Entries shown below:

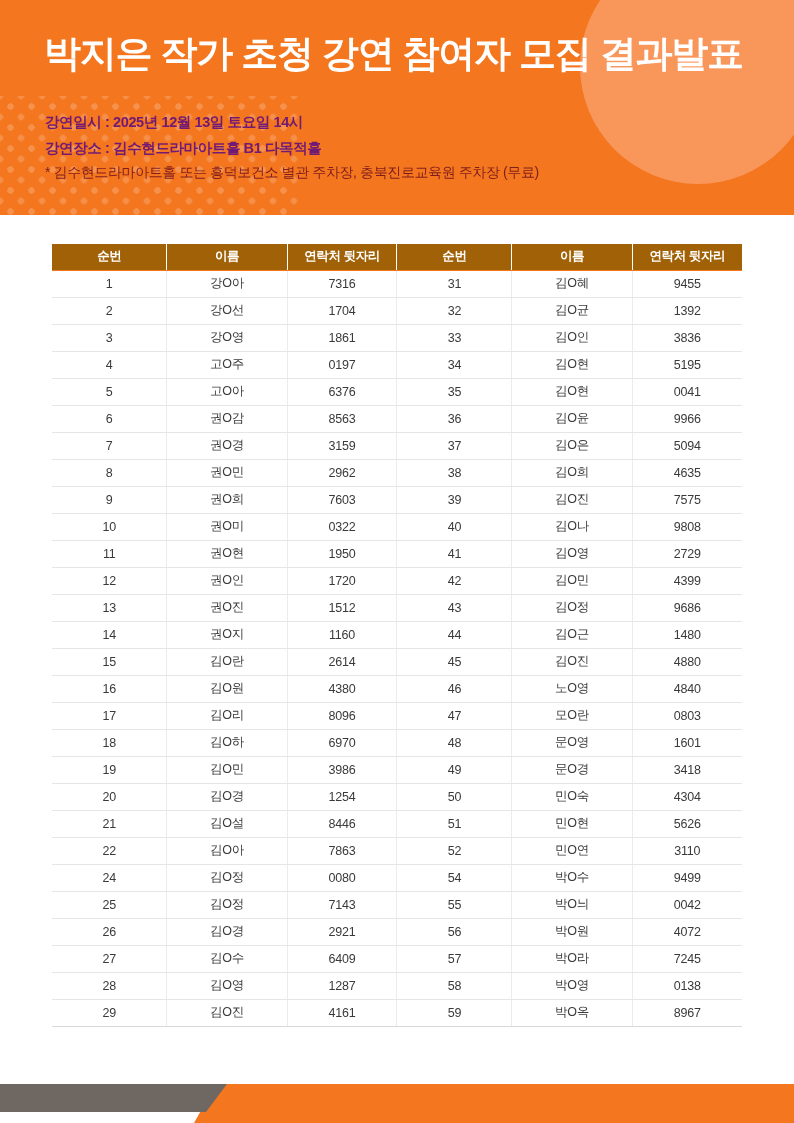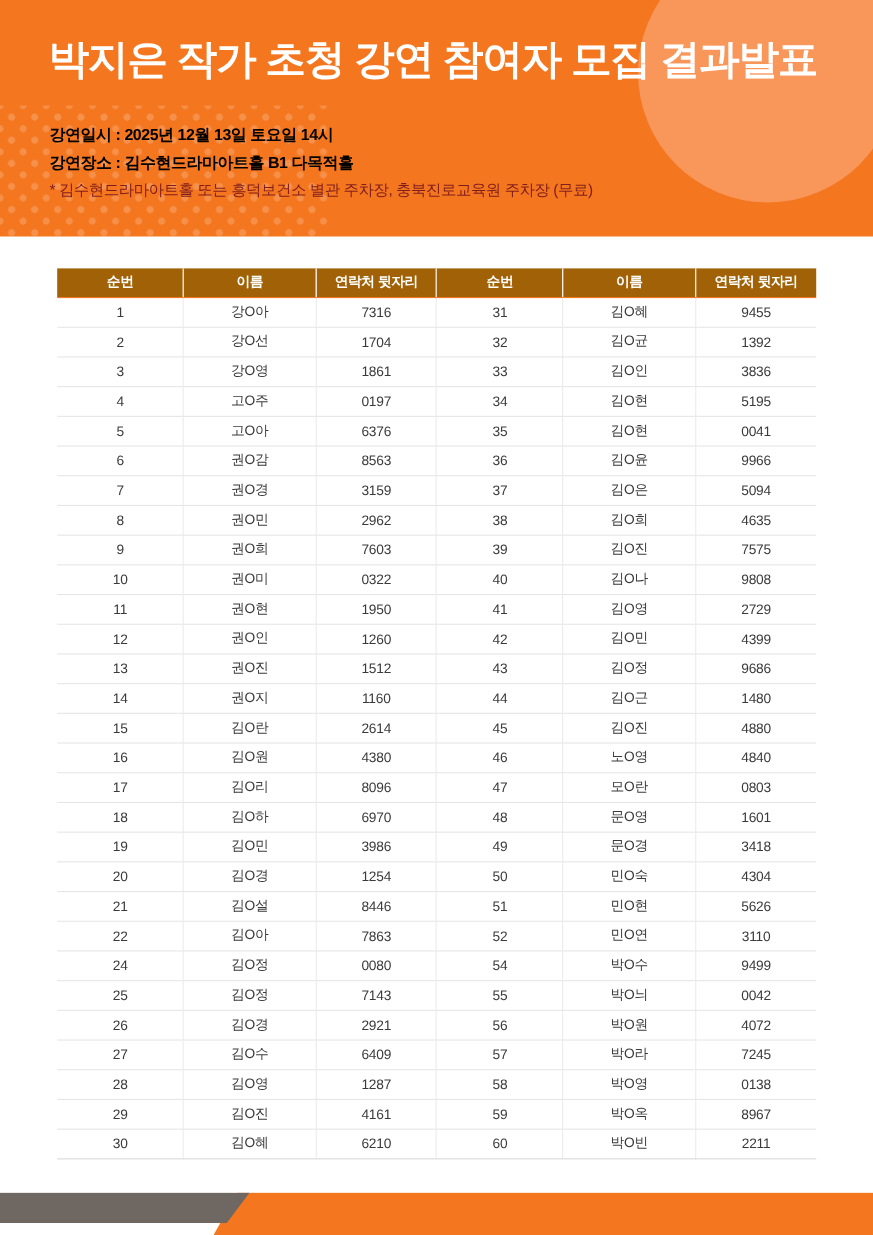--- a/index.html
+++ b/index.html
@@ -48,7 +48,7 @@
   }
   .sub-line {
     position:absolute; left:45px;
-    font-size:14.5px; font-weight:bold; color:#000000;
+    font-size:14.5px; font-weight:bold; color:#701a75;
     letter-spacing:-0.4px; white-space:nowrap;
   }
   .sub1 { top:113px; }

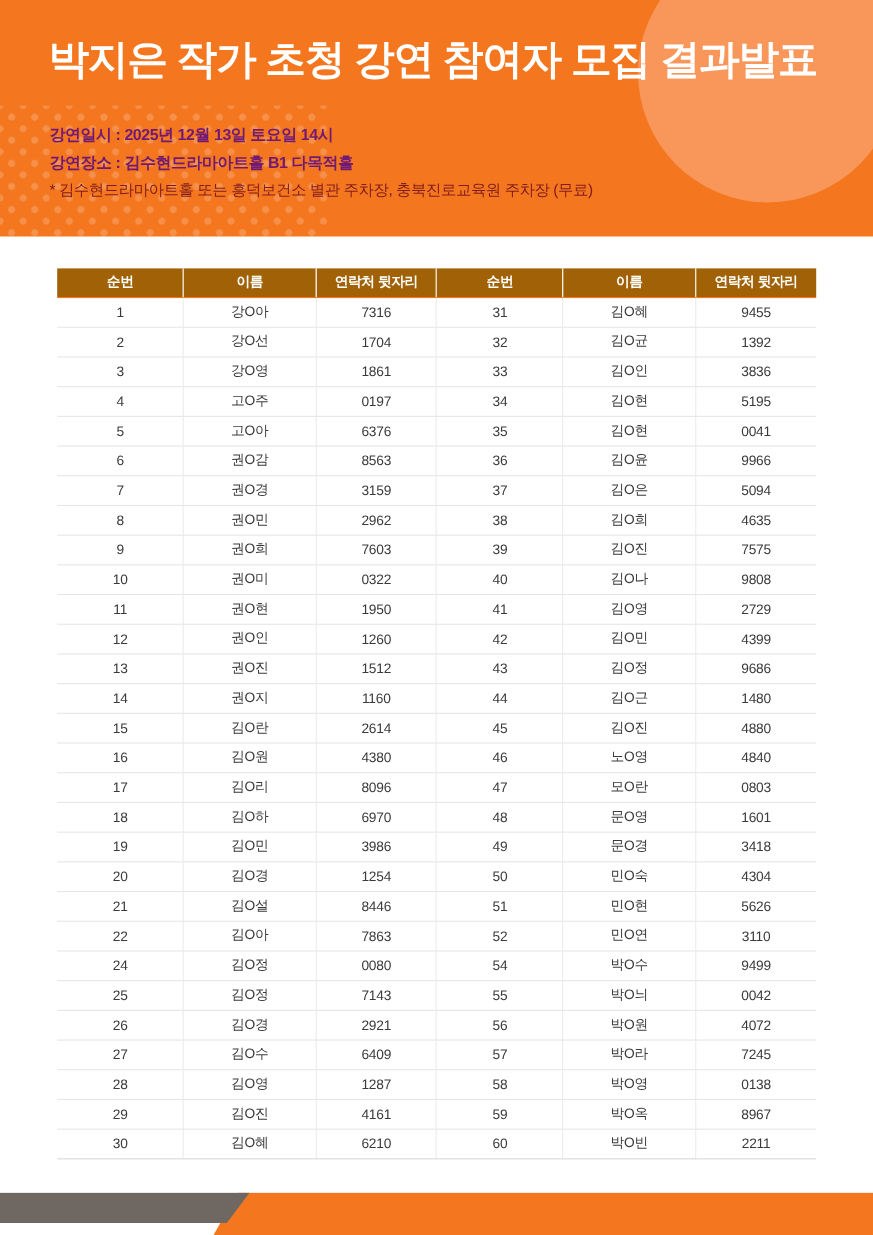--- a/index.html
+++ b/index.html
@@ -238,7 +238,7 @@
           <tr>
             <td>12</td>
             <td>권O인</td>
-            <td class="col-tel-left">1260</td>
+            <td class="col-tel-left">1720</td>
             <td>42</td>
             <td>김O민</td>
             <td>4399</td>

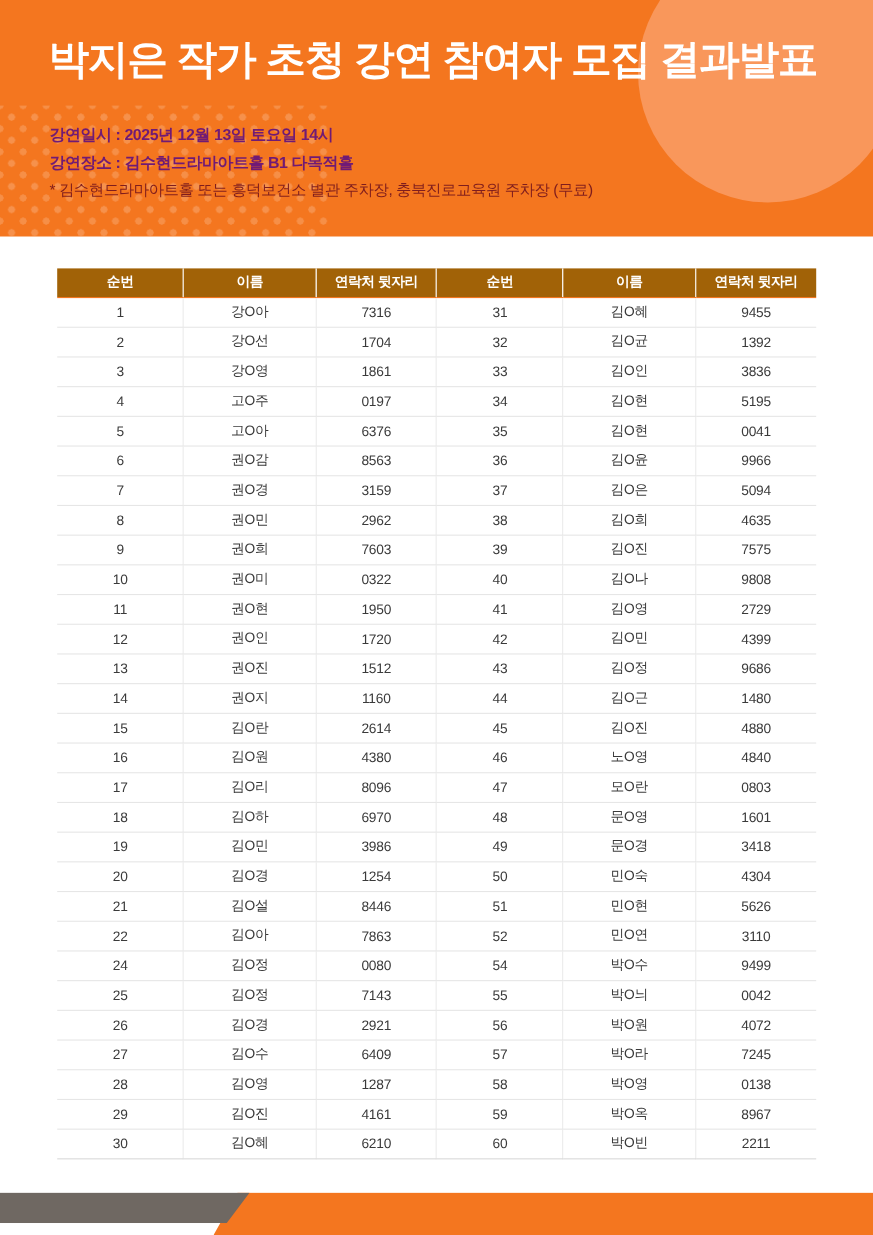--- a/index.html
+++ b/index.html
@@ -371,14 +371,6 @@
             <td>박O옥</td>
             <td>8967</td>
           </tr>
-          <tr>
-            <td>30</td>
-            <td>김O혜</td>
-            <td class="col-tel-left">6210</td>
-            <td>60</td>
-            <td>박O빈</td>
-            <td>2211</td>
-          </tr>
         </tbody>
     </table>
   </div>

End of Entries shown.

Wherever the word "size" turns up in the material, copy the whole line.

== Exercise response ==
-    font-size:14.5px; font-weight:bold; color:#000000;
+    font-size:14.5px; font-weight:bold; color:#701a75;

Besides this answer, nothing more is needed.